Artie’s family stayed in Sam’s House throughout his treatment to give them a place away from the hospital and also so his older brother Fred could come and visit too. Their Young Lives vs Cancer social worker helped with grants at the start to help with some of the financial impact and helped to apply for benefits too.

“It’s lovely at Sam’s House, it’s nice and quiet – there was always people there in the day if you need anything. They leave you to it, nobody’s in your space – you can mosey on in, have a rest, have a shower, make food, you’ve got time to yourself from the craziness from the hospital. When Artie was feeling up to it we’d all go up there for dinner and he’d play in the toy room there. Fred came up at the weekends. It’s so chilled up there, you can go up there to chill or to have a chat, it’s a lovely space to be there.

“Lorna, our Young Lives vs Cancer Social Worker was really helpful, she helped me fill out all the DLA forms – I couldn’t think straight let alone concentrate on filling out massive forms, she would sit with me and help me.

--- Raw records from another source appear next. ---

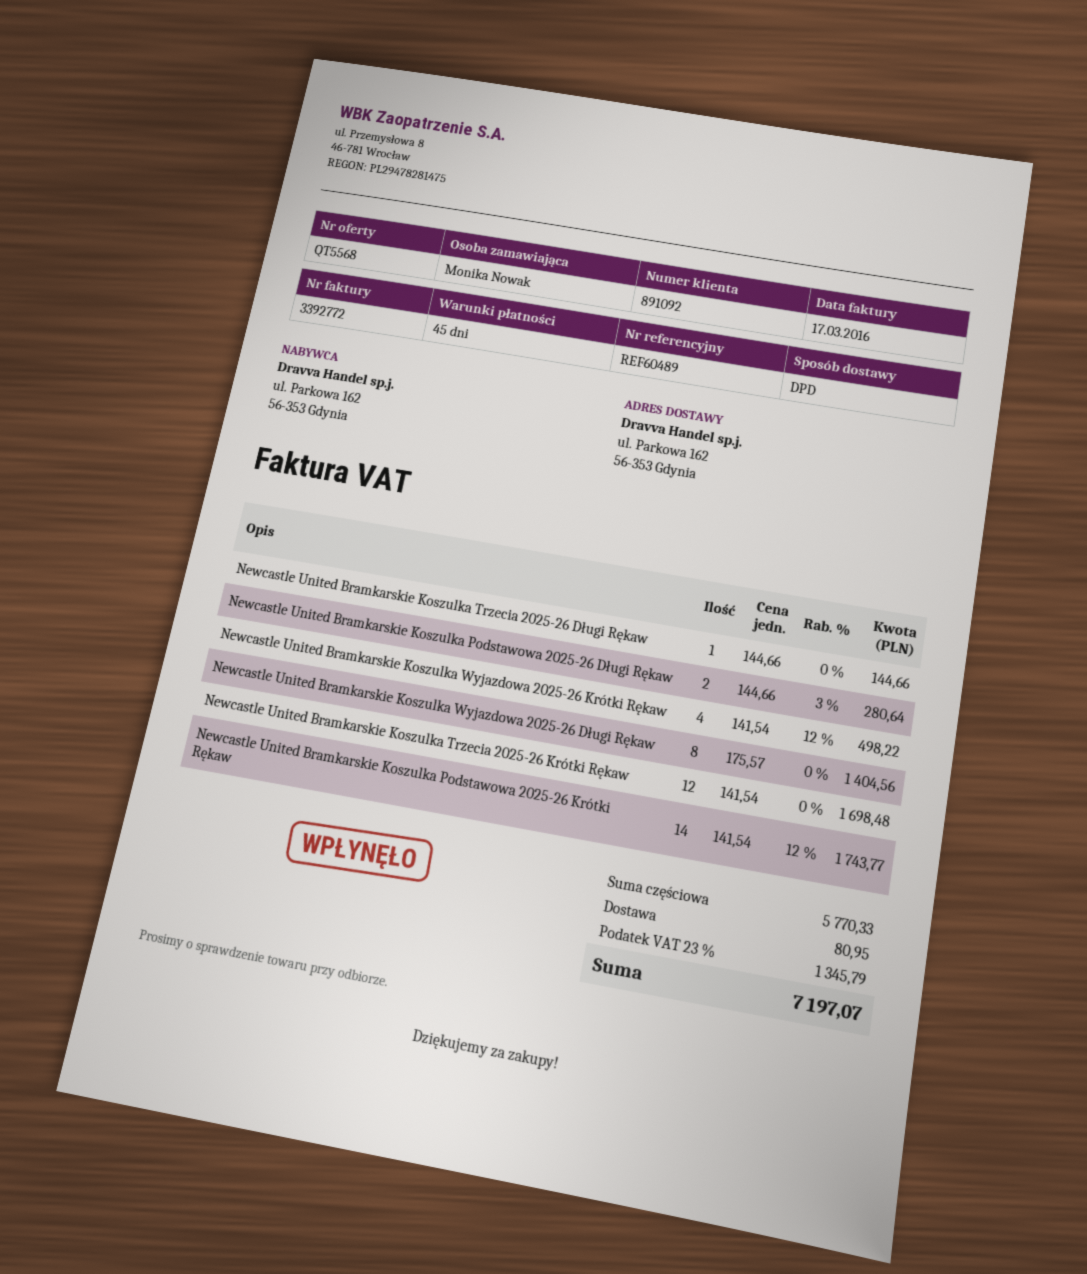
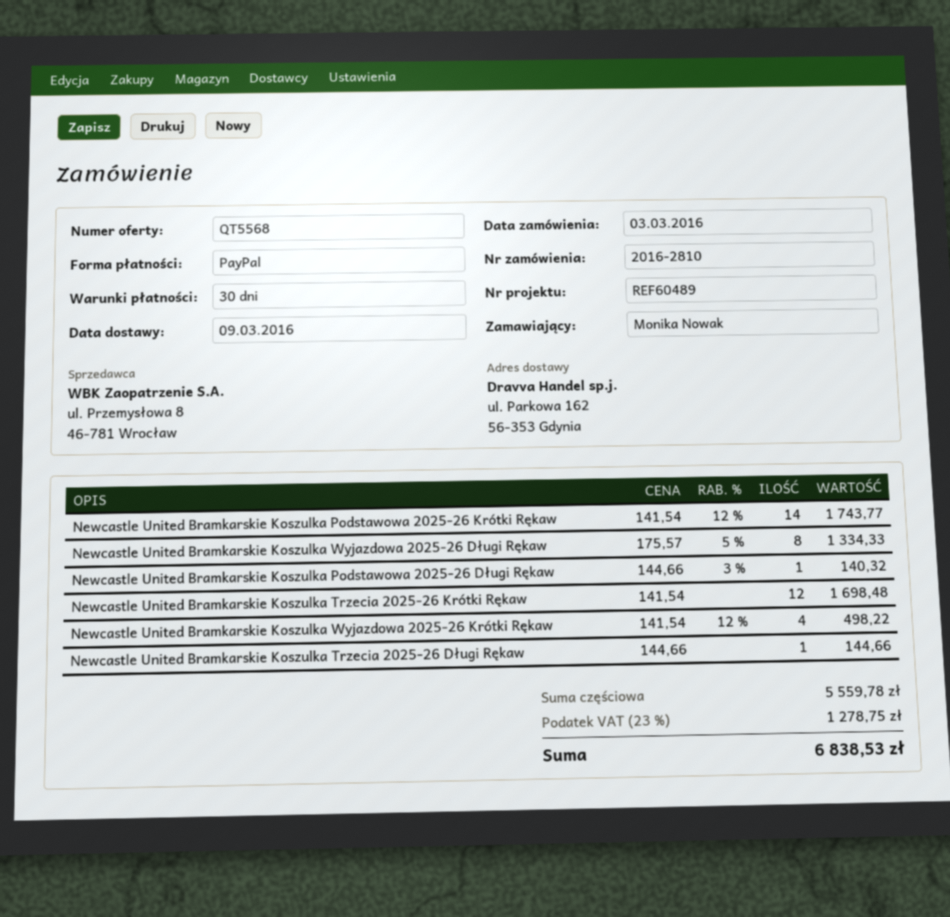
payment terms: 45 days -> 30 days
Newcastle United Bramkarskie Koszulka Podstawowa 2025-26 Długi Rękaw: 2 x 144.66 - 3% = 280.64 -> 1 x 144.66 - 3% = 140.32
Newcastle United Bramkarskie Koszulka Wyjazdowa 2025-26 Długi Rękaw: 8 x 175.57 = 1404.56 -> 8 x 175.57 - 5% = 1334.33
subtotal: 5770.33 -> 5559.78
shipping: 80.95 -> none
tax: 23% = 1345.79 -> 23% = 1278.75
total: 7197.07 -> 6838.53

“Our journey has been made so much easier and happier and much more positive with the help of Young Lives vs cancer. We would have been randomly stuck in Bristol with nowhere to go or I would have to have checked into a hotel and had to pay for that. No help or signposts of what to do and where to go, emotional support, financial support. I don’t even want imagine what it would have been like without them, it would have been awful.

“I didn’t know who Young Lives vs Cancer were when we first got to the hospital and I didn’t know what way was up – I thought ‘i don’t have time for this’ but we wouldn’t have been able to do this without them.”